言いながらパシッと仙道さんの手を振り払いながら、私は仙道さんの方へ振り向いて『嫌いなの』と、仙道さんを見つめていく。「どういう意味?」なんて困った様に眉を寄せる仙道さんの顔が、何故だか妙に私の頭に焼き付くみたいに残っていって、私は仙道さんから視線を離さずに『私は、仙道さんの事が嫌い』と、自分に言い聞かせるみたいに口を開いた。そうよ、あんたなんて...嫌い。好意を寄せてるフリをすれば、コロッとあなたの手のひらで転がされる様な簡単な女だと思ってた?最初から、私のことなんて、好きでもなんでもなかったんでしょ?なんて私の頭の中に浮かんでいく言葉のせいで、私の瞳がゆらゆらと揺れていく。同時に滲んでいった視界を隠すみたいに仙道さんから視線を逸らして、何も言わない仙道さんに向かって『二度と、私に触らないで』と、吐き捨てる様に口から漏らした。なかなか来ないエレベーターを待てなくて私はその場から逃げるみたいに足を早めて、非常階段から降りていく。小走りで階段を降りていくせいなのか、荒くなっていく私の呼吸が、信じられないくらいに苦しくて、締め付けられていく様な胸が、やけに痛んだ。滲んでいく様な視界が、少し走ったせいで乾いていくみたいにクリアになって、私の言葉を聞いて傷ついたみたいに、私を見てた仙道さんの顔が何故だか頭に浮かんでいった。

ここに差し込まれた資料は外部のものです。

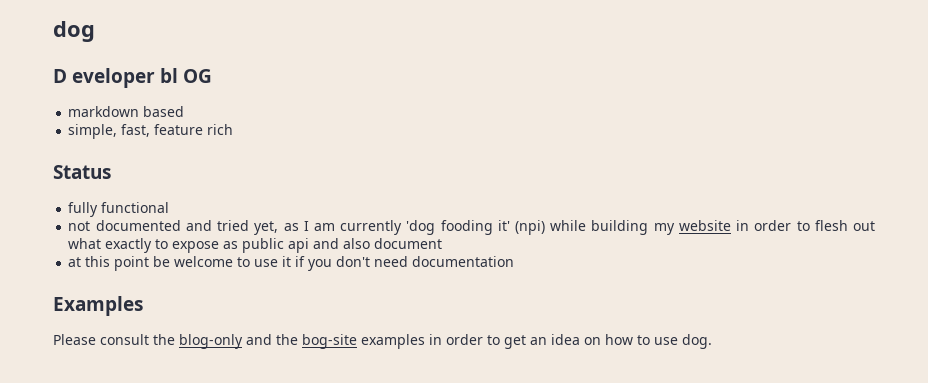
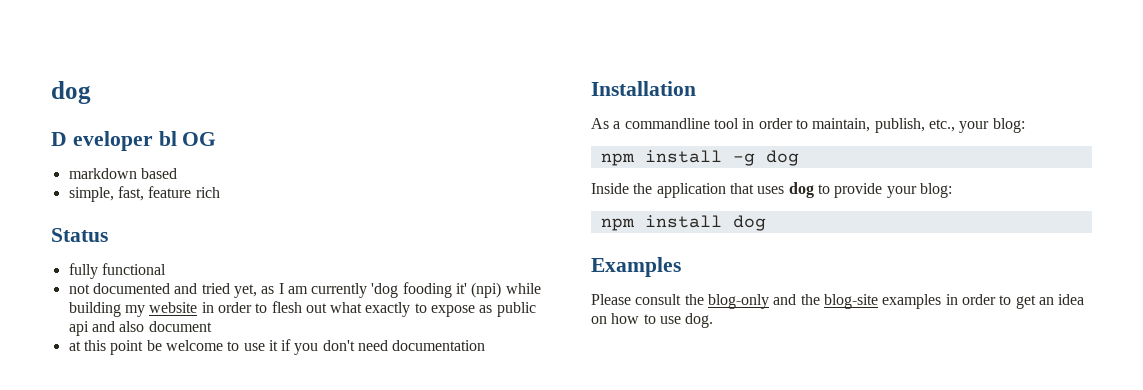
(515, 261) none -> [591,81,696,96] [591,118,1025,133] [600,150,799,166] [591,182,952,198] [600,215,766,231] // Installation // As a commandline tool in order to maintain, publish, etc., your blog: // npm install -g dog // Inside the application that uses dog to provide your blog: // npm install dog
[302,334,357,349] bog-site -> [823,294,878,309] blog-site

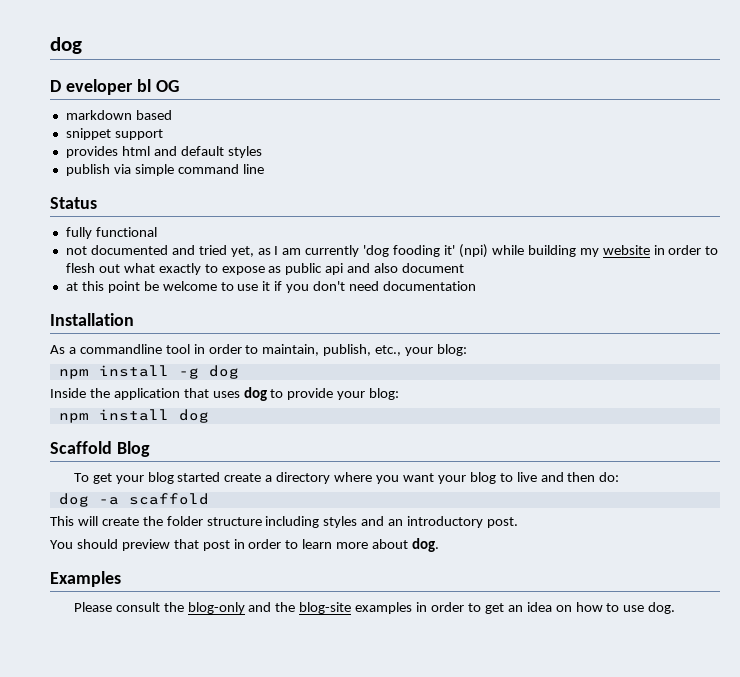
[68,186,220,202] simple, fast, feature rich -> [65,128,163,140] [65,146,262,158] [65,164,264,176] snippet support // provides html and default styles // publish via simple command line
(766, 223) none -> [50,441,150,457] [73,472,620,484] [58,493,209,507] [50,516,519,528] [50,538,440,552] // Scaffold Blog // To get your blog started create a directory where you want your blog to live and then do: // dog -a scaffold // This will create the folder structure including styles and an introductory post. // You should preview that post in order to learn more about dog.

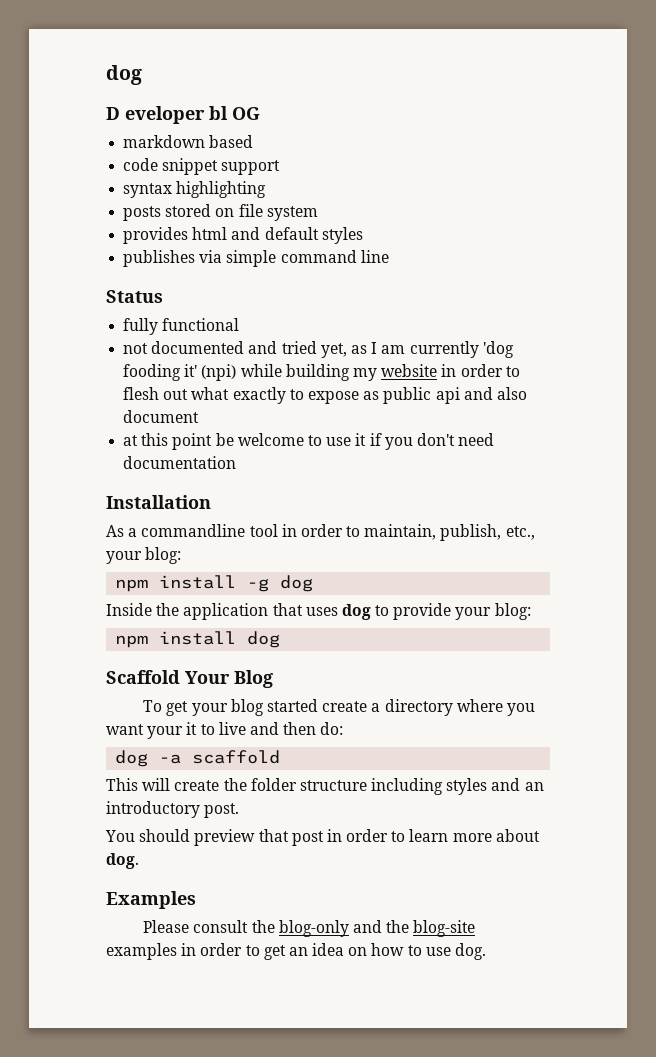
(172, 115) none -> [123,158,159,171] code
(163, 134) none -> [123,181,267,198] [123,204,318,221] // syntax highlighting // posts stored on file system
[65,164,110,176] publish -> [123,250,196,267] publishes
(112, 447) none -> [185,671,230,684] Your
[469,472,496,484] blog -> [186,722,198,735] it

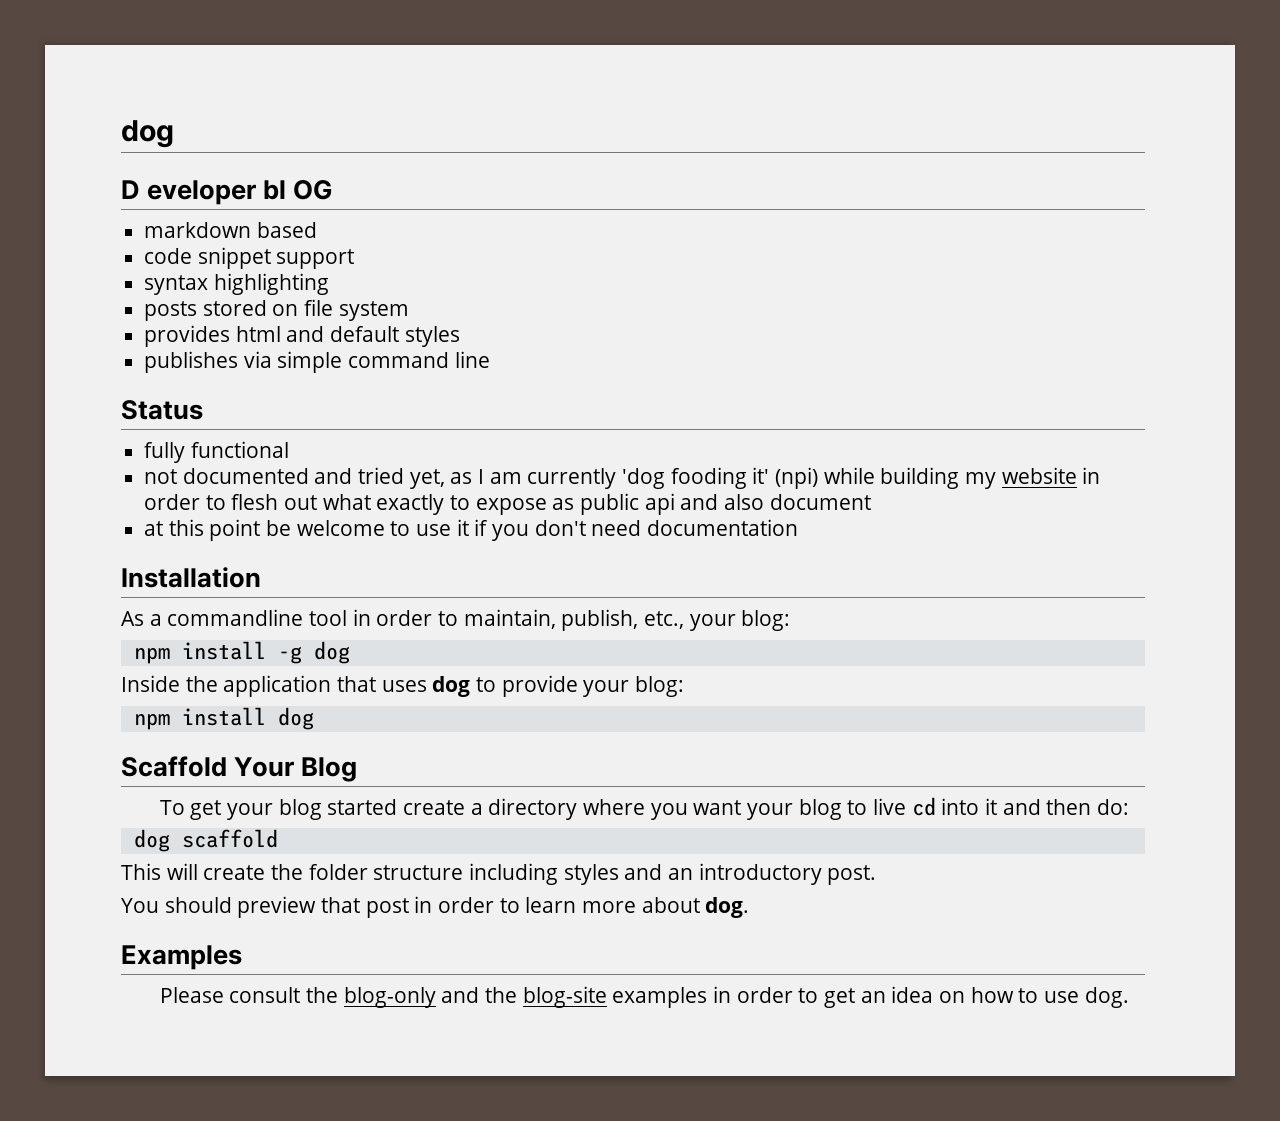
[186,722,198,735] it -> [798,799,842,820] blog
(246, 728) none -> [911,797,998,816] cd into it
[159,754,182,764] -a -> (170, 840) none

あの顔も、嘘なの?私に好意を寄せていることも、嘘なの?と、考えるたびに苦しくなっていく胸が、私の喉の奥を苦しくさせていって、なんで仙道さんの事なんか考えてるのよ、元々嫌いだったじゃない、あんなやつ。彼女が居る癖に私を抱いて、期待させるみたいに甘い言葉を吐いていくなんて、最低にも程がある。嫌い、あんたなんて、大っ嫌い。なんて考えながら、私は1階の非常階段の扉を開けていく。同時に見えた鈴木さんの姿に『おまたせ』なんて、私は無理やり笑顔を作ってみせると、鈴木さんは「おせーよ」と、困った様に笑ってた。